4 von 5
Anonym
13. September 2018
Gesamteindruck:
4,0 von 5
Künstlerische Qualität:
4,0 von 5
Repertoirewert:
4,0 von 5
Pianistin mit Potenzial
Wenn man Rezensionen zu den Alben von Alice Sara Ott liest, scheint es vor allem zwei Fraktionen unter den Rezensenten zu geben: Die erste Fraktion ist der Pianistin mehr oder weniger bedingungslos verfallen (man hat den Eindruck: nicht immer nur wegen der Musik), die zweite Fraktion belächelt Ott quasi als eine Art "Marketing-Gag" der Deutschen Grammophon, nach dem Motto "jung und hübsch, aber natürlich kein Vergleich zu den Großen der Vergangenheit". Wer der Pianistin unvoreingenommen zuhört, wird feststellen, dass Ott wirklich an sich arbeitet und seit ihrem Debüt bei der Deutschen Grammophon immer besser geworden ist.
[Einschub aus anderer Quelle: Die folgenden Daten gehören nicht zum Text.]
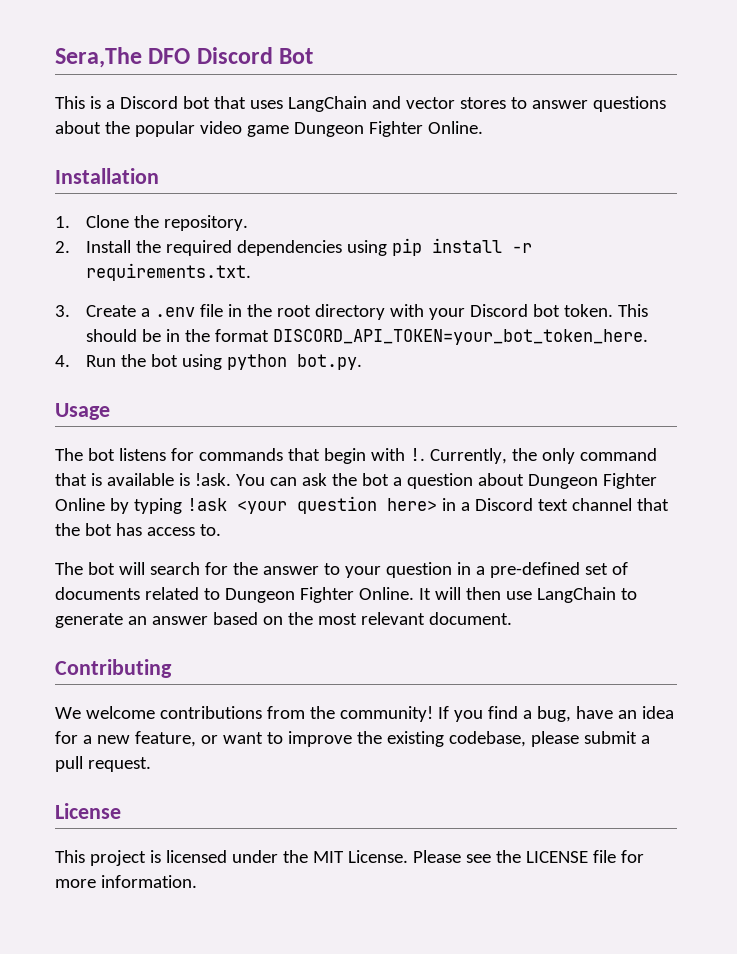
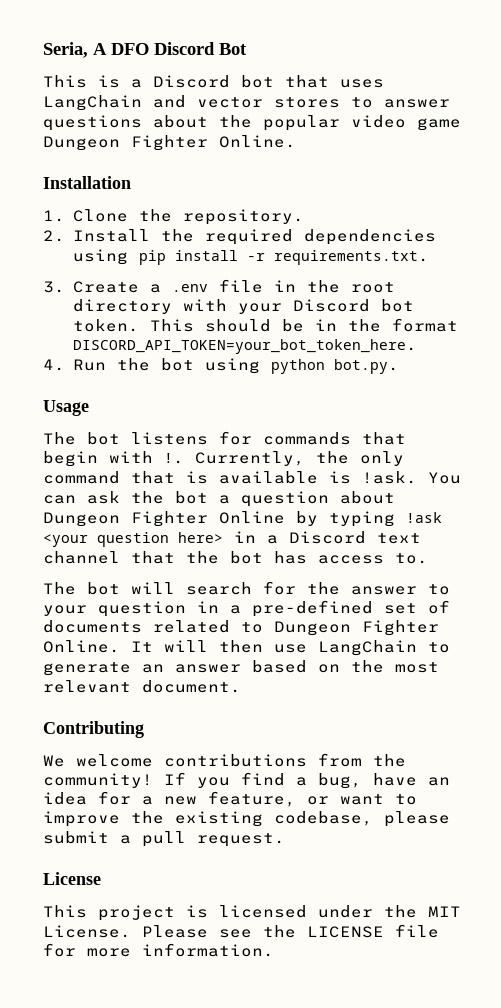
- Sera,The DFO Discord Bot
+ Seria, A DFO Discord Bot

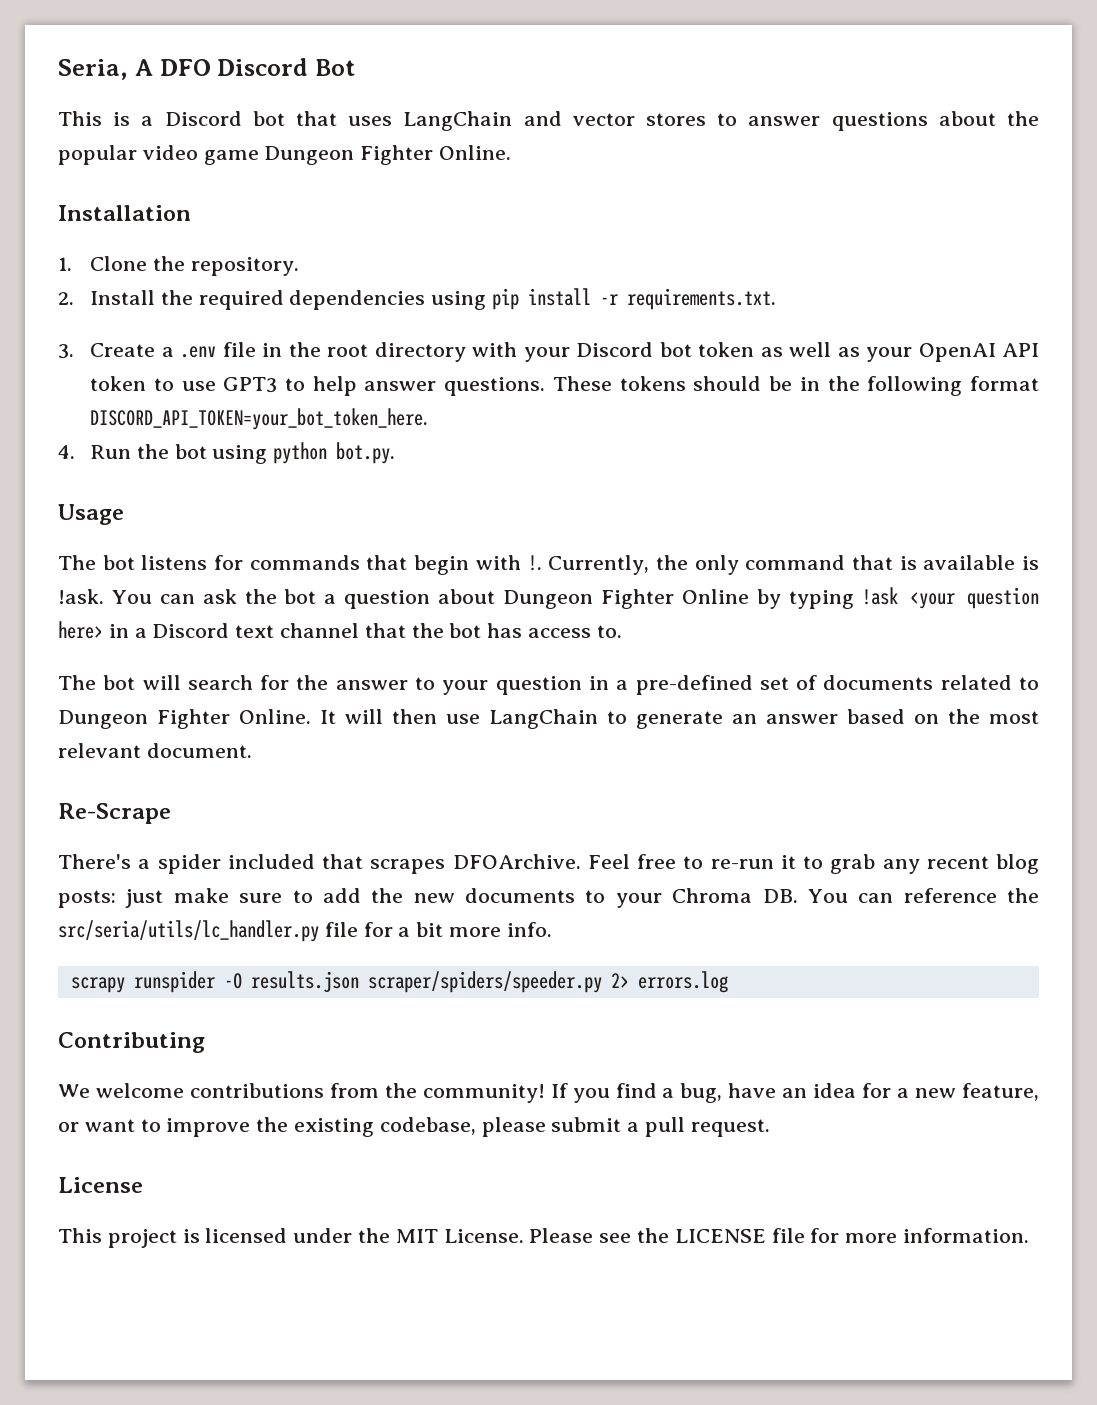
- 3. Create a .env file in the root directory with your Discord bot token. This should be in the format DISCORD_API_TOKEN=your_bot_token_here.
+ 3. Create a .env file in the root directory with your Discord bot token as well as your OpenAI API token to use GPT3 to help answer questions. These tokens should be in the following format DISCORD_API_TOKEN=your_bot_token_here.
+ Re-Scrape
+ There's a spider included that scrapes DFOArchive. Feel free to re-run it to grab any recent blog posts: just make sure to add the new documents to your Chroma DB. You can reference the src/seria/utils/lc_handler.py file for a bit more info.
+ scrapy runspider -O results.json scraper/spiders/speeder.py 2> errors.log

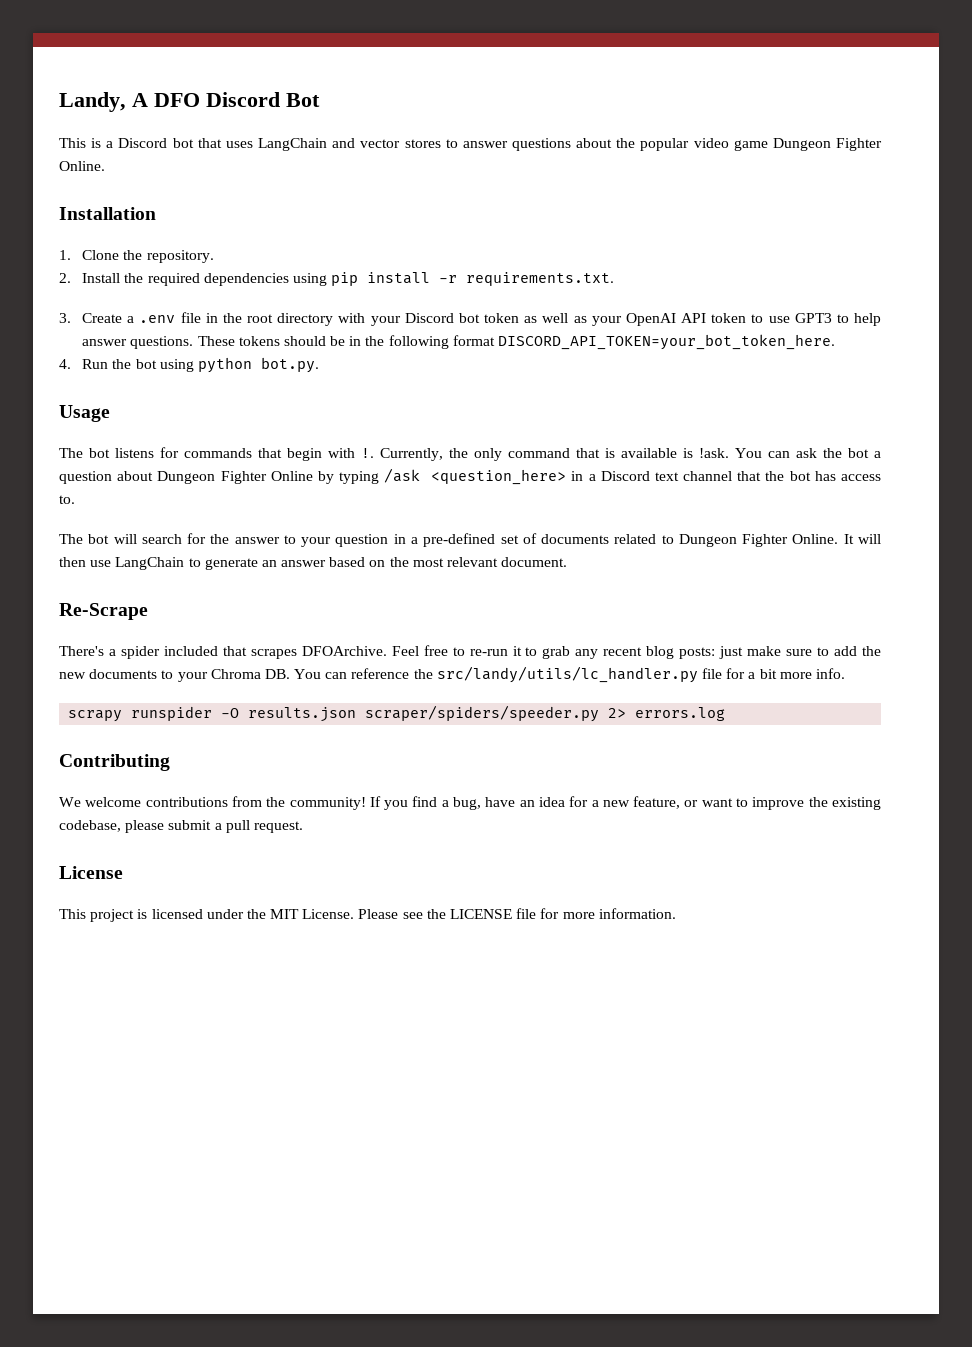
- Seria, A DFO Discord Bot
+ Landy, A DFO Discord Bot
- You can ask the bot a question about Dungeon Fighter Online by typing !ask <your question here> in a Discord text channel that the bot has access to.
+ You can ask the bot a question about Dungeon Fighter Online by typing /ask <question_here> in a Discord text channel that the bot has access to.
- Feel free to re-run it to grab any recent blog posts: just make sure to add the new documents to your Chroma DB. You can reference the src/seria/utils/lc_handler.py file for a bit more info.
+ Feel free to re-run it to grab any recent blog posts: just make sure to add the new documents to your Chroma DB. You can reference the src/landy/utils/lc_handler.py file for a bit more info.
Sie zählt heute zu den ernstzunehmenden Pianistinnen und untermauert dies mit einem recht eigenwilligen neuen Album namens "Nightfall", bei dem sie Stücke von bekannten französischen Komponisten eingespielt hat, die (so anscheinend die Idee des Albums) entweder programmatisch mit dem Hereinbrechen der Nacht zu tun haben oder (nach der Auffassung der Pianistin) eine solche Stimmung transportieren. Über diese etwas banale Idee gerät beinahe aus dem Fokus, dass Ott hier wirklich eigene, man möchte fast sagen eigenwillige, Interpretationen vorlegt. Vor allem Ihr Pedal-Gebrauch lässt aufhorchen und ist alles andere als strikt immer das, was in den Noten steht. Das mag man kritikwürdig finden, aber es überzeugt auch musikalisch. Zwar übertreibt Ott es manchmal mit ihrem Ansinnen, den allzu oft als verträumte Ballädchen dargebotenen Stücken, ihren Zauber zu entreißen, um zur eigentlichen Musik durchzudringen, aber das Album an und für sich ist mutig, gerade weil es die Marketingmaschinerie der Plattenfirma musikalisch unterwandert, was aber eine Firma wie die Deutsche Grammophon wohl nicht einmal merkt. Alice Sara Ott ist zusammen mit Altersgenossinnen und -Genossen wie Boris Giltburg (NAXOS) oder Danae Dörken (ars Production) sicherlich eine der spannenderen Figuren der aktuellen Klavierszene, die man im Auge behalten sollte. Mit ihrer pianistischen Entwicklung ist sie jedoch definitiv noch nicht am Ende angekommen, was eine gute und eine schlechte Nachricht gleichermaßen ist.